- 34°04′N 36°05′E﻿ / ﻿34.06°N 36.08°E
- Type: Tell
- Periods: PPNB, Neolithic
- Location: 11 km (7 mi) northwest of Baalbek, Lebanon
- Part of: Settlement

History
- Built: c. 8200-6200 BC

Site notes
- Excavation dates: 1965-1966
- Archaeologists: Lorraine Copeland, Peter J. Wescombe, Diana Kirkbride
- Condition: ruins
- Public access: Yes

= Ard Tlaili =

Tell mound in Beqaa Valley, Lebanon

Ard Tlaili or Tell Ard Tlaili is a small tell mound archaeological site in a plain at the foot of the Lebanon Mountains 11 km northwest of Baalbeck, in the Beqaa Valley in Lebanon.

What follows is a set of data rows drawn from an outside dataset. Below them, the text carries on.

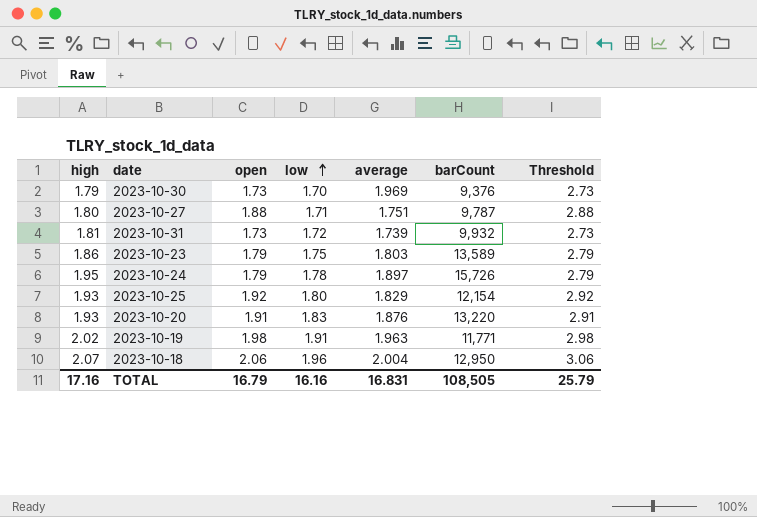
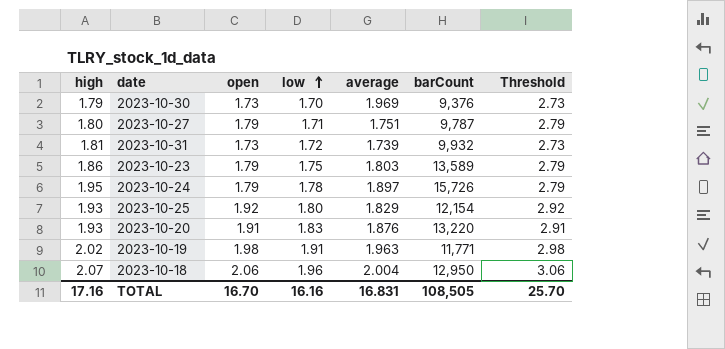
2023-10-27 | open: 1.88 -> 1.79
2023-10-27 | Threshold: 2.88 -> 2.79
TOTAL | open: 16.79 -> 16.70
TOTAL | Threshold: 25.79 -> 25.70

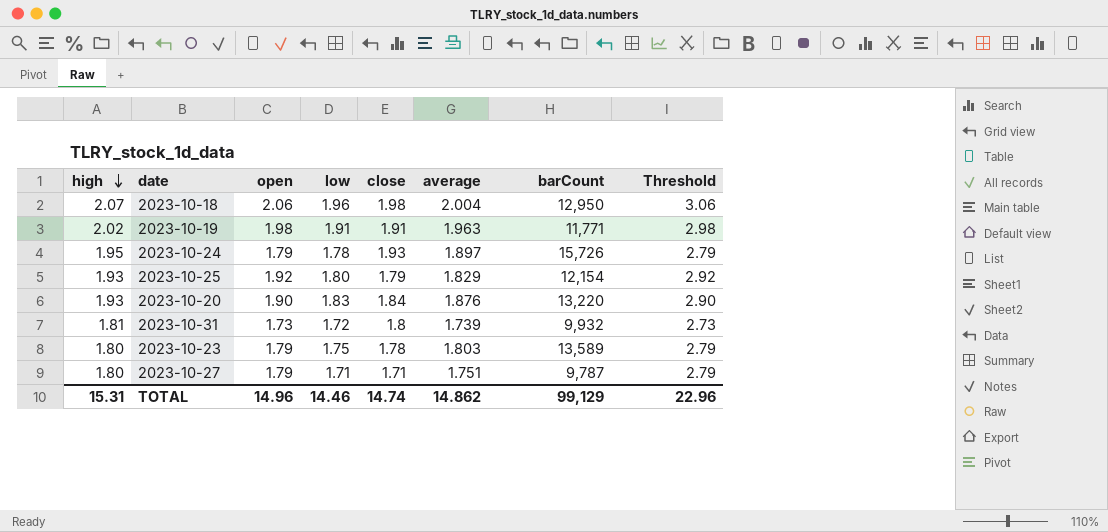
row order: low ascending -> high descending
column close | position: none -> 5
row 2023-10-30: 1.79 | 1.73 | 1.70 | 1.969 | 9,376 | 2.73 -> none
2023-10-20 | open: 1.91 -> 1.90
2023-10-20 | Threshold: 2.91 -> 2.90
2023-10-23 | high: 1.86 -> 1.80
TOTAL | high: 17.16 -> 15.31
TOTAL | open: 16.70 -> 14.96
TOTAL | low: 16.16 -> 14.46
TOTAL | average: 16.831 -> 14.862
TOTAL | barCount: 108,505 -> 99,129
TOTAL | Threshold: 25.70 -> 22.96

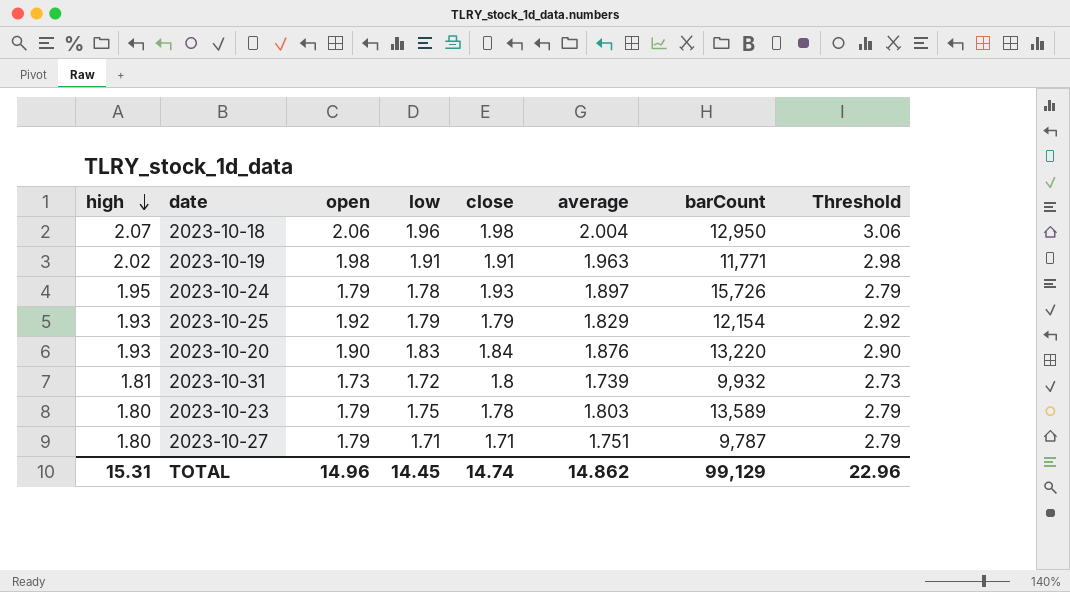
2023-10-25 | low: 1.80 -> 1.79
TOTAL | low: 14.46 -> 14.45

It was first surveyed and studied in 1965–66 by Lorraine Copeland and Peter Wescombe with excavations later in the 1960s by Diana Kirkbride. The perimeter of the mound was buried under a metre of soil but the remains of rectangular buildings were found in 2 phases. Building walls were of wall made of stiff earth or clay with pebble bases and large stones in the upper layers. The floors were layered with white plaster with plastered and even burnished walls. Hearths and other areas were constructed of plaster or clay.

The wide variety of materials recovered included a stone assemblage of tools, obsidian blades, basalt bowls and hammers, clay sling ammunition, finely denticulated flint blades, scrapers, borers and a few axes. Pottery included Halafian painted shards both pattern and plain burnished with incised decoration including horizontal or vertical lines with dots, waves, zig-zags and cross-hatched designs. some with an application of red wash. These finds were significant as they represented the most southerly Halaf type painted pottery yet found. Red, orange, brown and black burnished bowls and jars were found in upper levels, with lower levels showing more coarse shards smoothed by hand or with straw. This little farming village shares the material culture of Byblos and southern Syrian and Halaf sites to the north.

The carbon 14 dating of charcoal from the different levels at Ard Tlaili gave a short date range between c. 5710 until c. 5780 BC.